The study was conducted from Dec. 12, 2020 to Dec. 15, 2021 in Uzbekistan, Indonesia, Pakistan, and Ecuador. Adults received either three injections of vaccine or placebo, 30 days apart.
Overall, there were 25,193 participants in the updated analysis. Median age was 37, about 68% were men, and 78% were “Asian, but not Ethnic Chinese.”
There were a total of 158 cases in the vaccine group and 580 in the placebo group. Six participants in the vaccine group and 43 in the placebo group had severe-to-critical COVID. There were two deaths in the vaccine group and 12 in the placebo group, for vaccine efficacy of 86.5% (95% CI 38.9-98.5) against death.
AEs were mostly mild or moderate, with the authors noting 98.5% were grade 1 or 2. Four participants had treatment-related serious AEs (hypersensitivity), which resolved after treatment “without sequelae.” There were 48 deaths over 6 months of follow-up, but none were attributable to the vaccine, they added.
Ward and co-authors disclosed support from Medicago and the Canadian government. Some co-authors are Medicago employees.
Ward disclosed support from Novartis. Co-authors disclosed multiple relationships with industry including GlaxoSmithKline.

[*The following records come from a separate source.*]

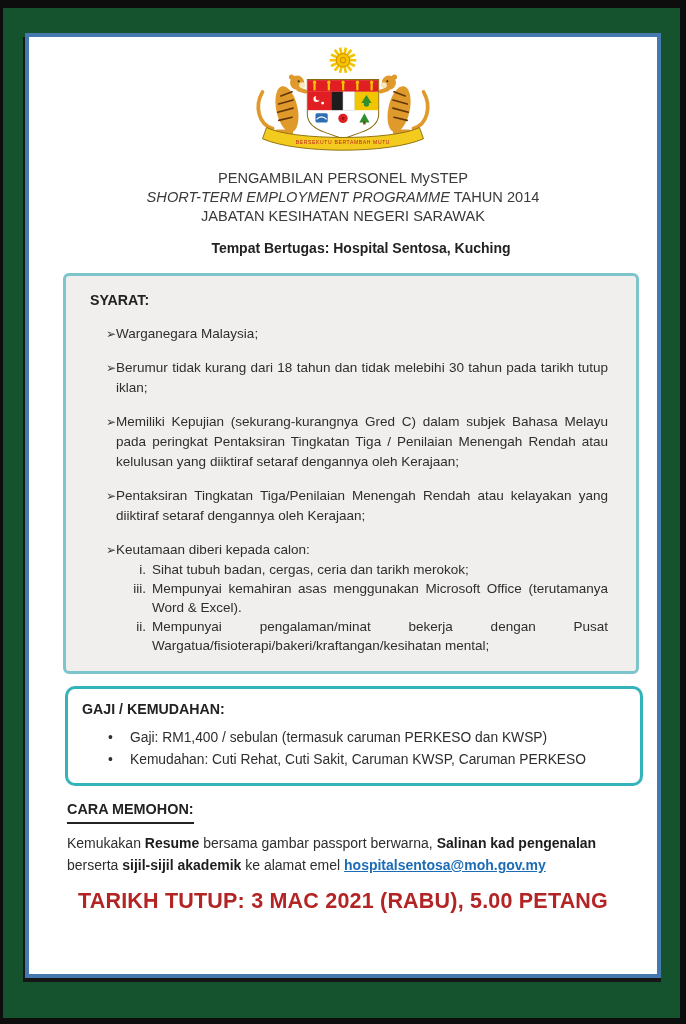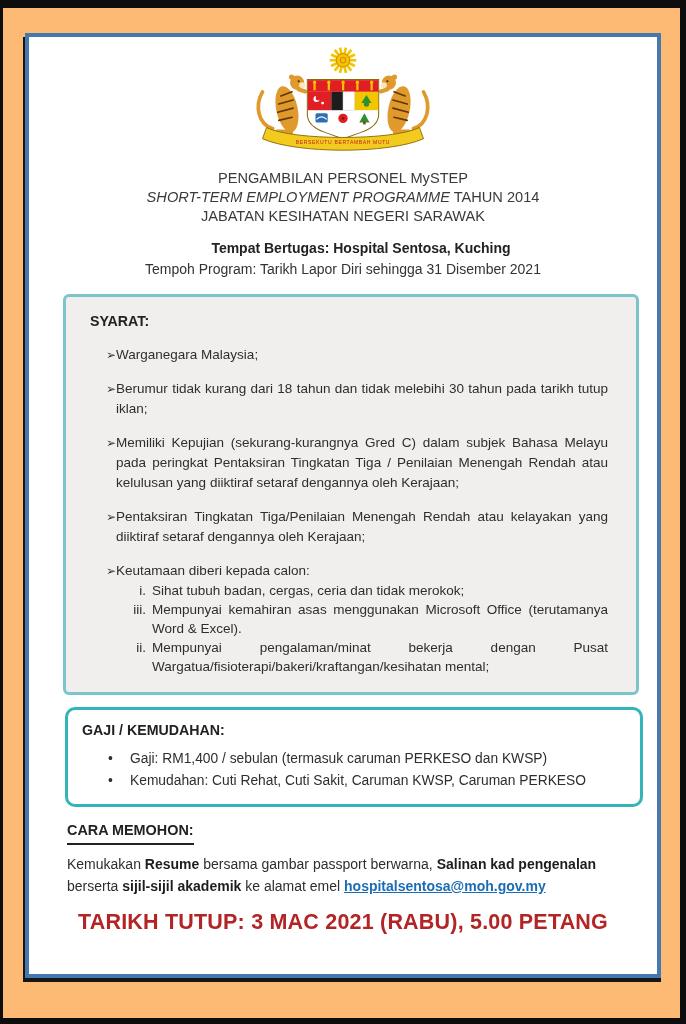--- a/index.html
+++ b/index.html
@@ -5,7 +5,7 @@
   * { margin:0; padding:0; box-sizing:border-box; }
   html,body { width:686px; height:1024px; }
   body { background:#0d0d0d; position:relative; font-family:"Liberation Sans", sans-serif; color:#2b2b2b; }
-  .page { position:absolute; left:3px; top:8px; right:6px; bottom:6px; background:#fdba74; }
+  .page { position:absolute; left:3px; top:8px; right:6px; bottom:6px; background:#14532d; }
   .frame {
     position:absolute; left:22px; top:25px; width:636px; height:945px;
     border:4px solid var(--border-blue,#4478ae);

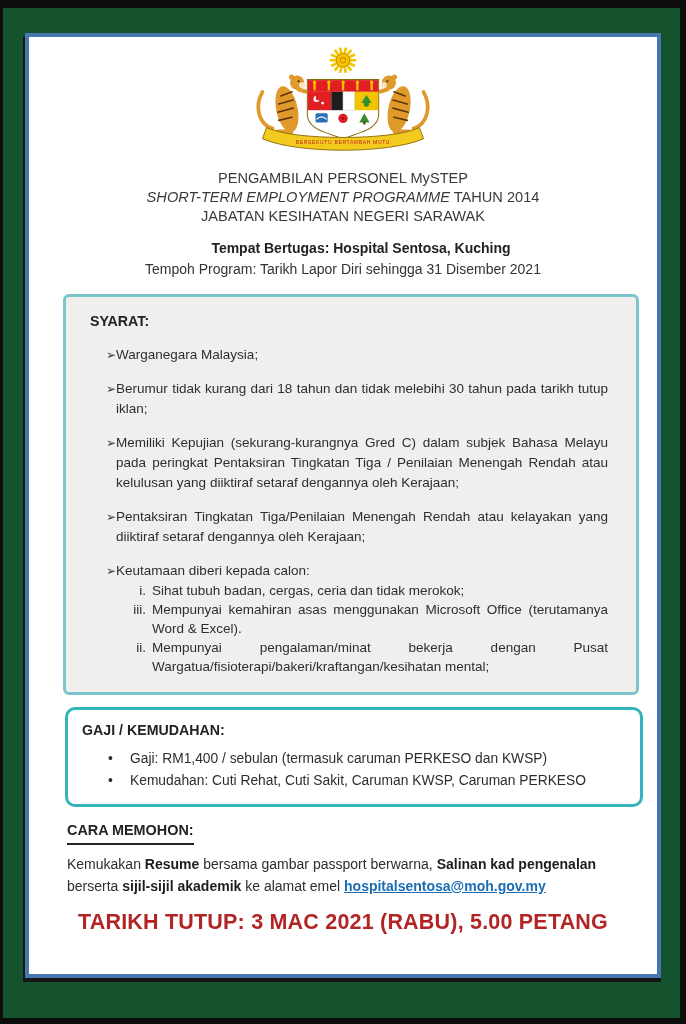--- a/index.html
+++ b/index.html
@@ -158,7 +158,6 @@
     </div>
     <div class="sub-block center">
       <div class="b">Tempat Bertugas: Hospital Sentosa, Kuching</div>
-      <div>Tempoh Program: Tarikh Lapor Diri sehingga 31 Disember 2021</div>
     </div>
 
     <div class="syarat-box">

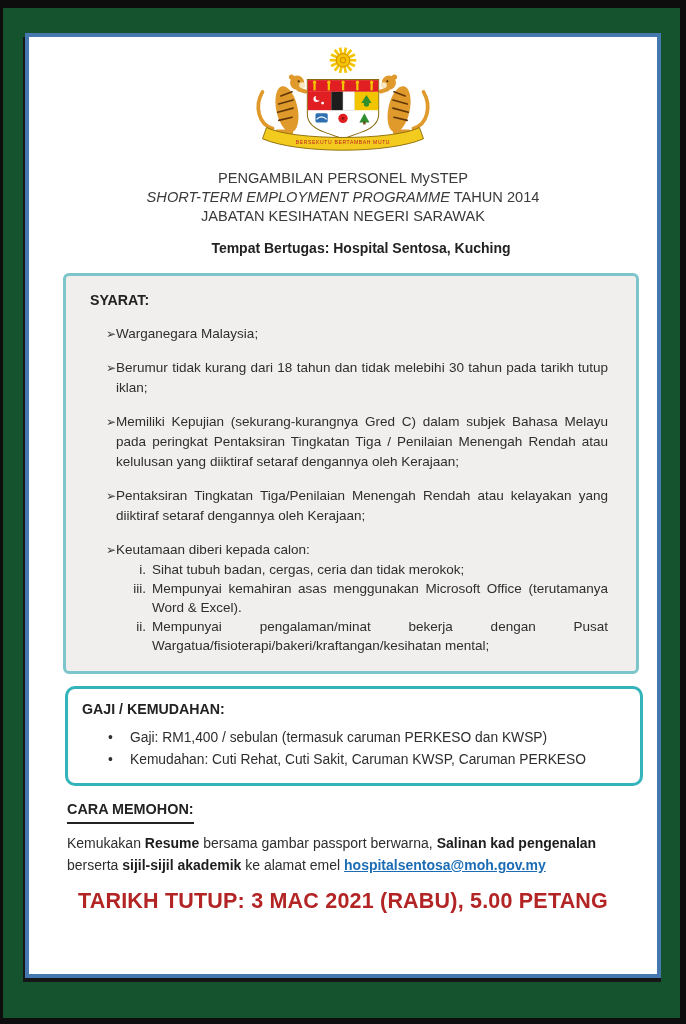--- a/index.html
+++ b/index.html
@@ -186,7 +186,7 @@
             <ul class="sub-list">
               <li class="sub-item">
                 <span class="rn">i.</span>
-                <span class="sub-text">Sihat tubuh badan, cergas, ceria dan tidak merokok;</span>
+                <span class="sub-text">Sihat tubuh badan, cergas, ceria dan tarikh merokok;</span>
               </li>
               <li class="sub-item">
                 <span class="rn">iii.</span>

Gao and colleagues disclosed support from Anhui Zhifei Longcom Biopharmaceutical and the Chinese government. Some co-authors are Zhifei Longcom Biopharmaceutical employees.
A co-author disclosed support from the Bill & Melinda Gates Foundation. Gao and several co-authors disclosed being co-inventors on a patent for the RBD dimer antigen used in this vaccine.
Nohynek disclosed being a government employee and receiving European Commission funding. Wilder-Smith disclosed no relationships with industry.